ASSIGNED TASK ->
Exclude the pictures and retype the entries as written.
BEGIN RECORDS PROVIDED
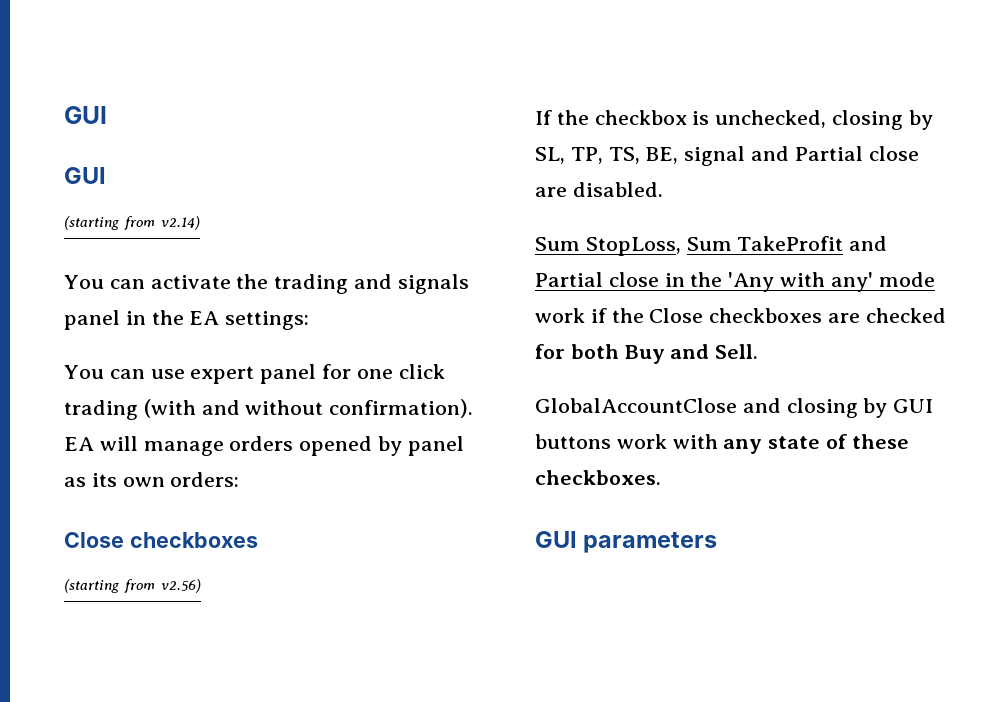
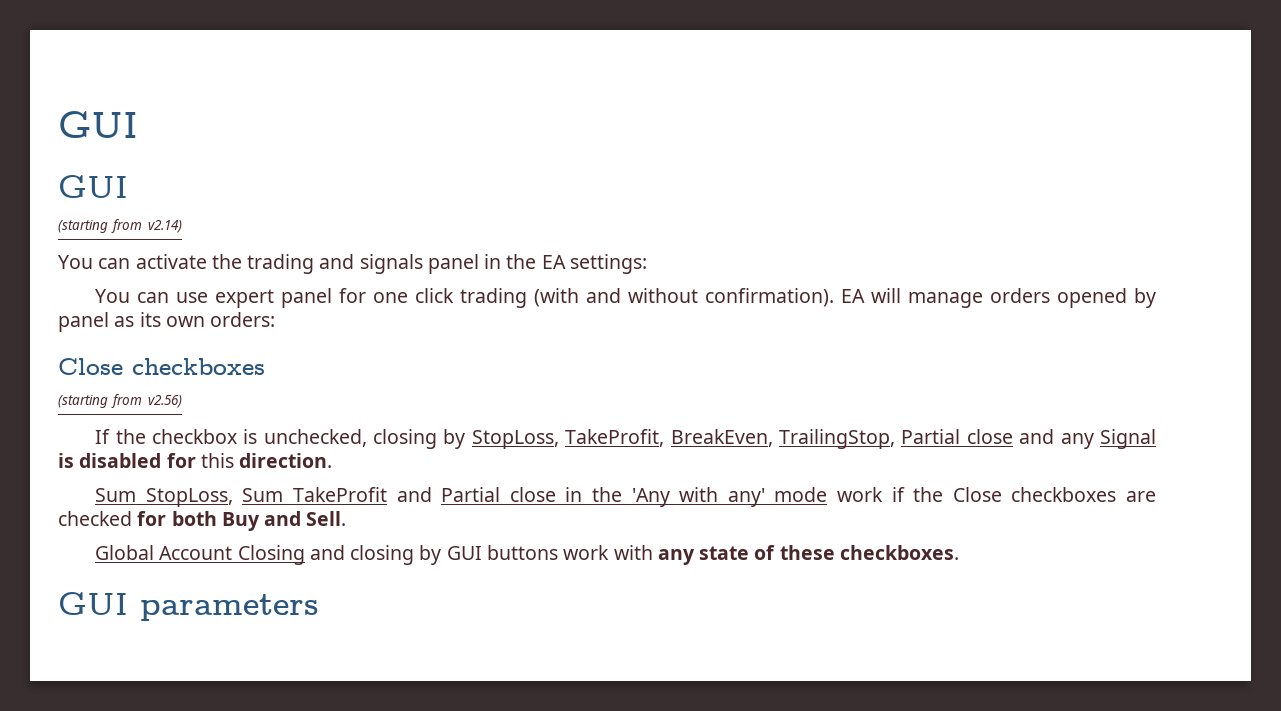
- If the checkbox is unchecked, closing by SL, TP, TS, BE, signal and Partial close are disabled.
+ If the checkbox is unchecked, closing by StopLoss, TakeProfit, BreakEven, TrailingStop, Partial close and any Signal is disabled for this direction.
- GlobalAccountClose and closing by GUI buttons work with any state of these checkboxes.
+ Global Account Closing and closing by GUI buttons work with any state of these checkboxes.

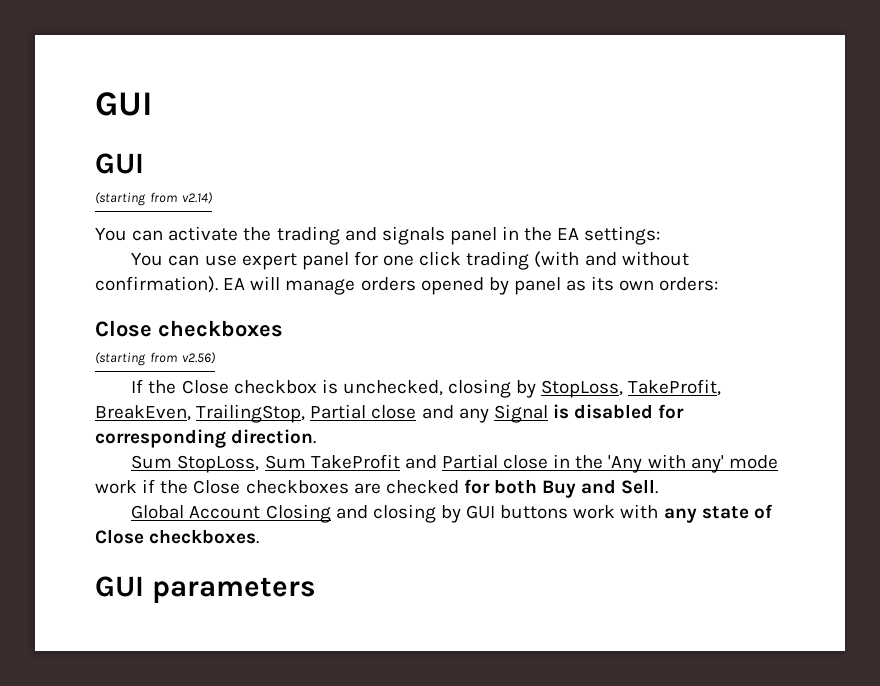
- If the checkbox is unchecked, closing by StopLoss, TakeProfit, BreakEven, TrailingStop, Partial close and any Signal is disabled for this direction.
+ If the Close checkbox is unchecked, closing by StopLoss, TakeProfit, BreakEven, TrailingStop, Partial close and any Signal is disabled for corresponding direction.
- Global Account Closing and closing by GUI buttons work with any state of these checkboxes.
+ Global Account Closing and closing by GUI buttons work with any state of Close checkboxes.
END RECORDS PROVIDED
ANSWER TO THIS TASK ->
- If the checkbox is unchecked, closing by SL, TP, TS, BE, signal and Partial close are disabled.
+ If the checkbox is unchecked, closing by StopLoss, TakeProfit, BreakEven, TrailingStop, Partial close and any Signal is disabled for this direction.
- GlobalAccountClose and closing by GUI buttons work with any state of these checkboxes.
+ Global Account Closing and closing by GUI buttons work with any state of these checkboxes.

- If the checkbox is unchecked, closing by StopLoss, TakeProfit, BreakEven, TrailingStop, Partial close and any Signal is disabled for this direction.
+ If the Close checkbox is unchecked, closing by StopLoss, TakeProfit, BreakEven, TrailingStop, Partial close and any Signal is disabled for corresponding direction.
- Global Account Closing and closing by GUI buttons work with any state of these checkboxes.
+ Global Account Closing and closing by GUI buttons work with any state of Close checkboxes.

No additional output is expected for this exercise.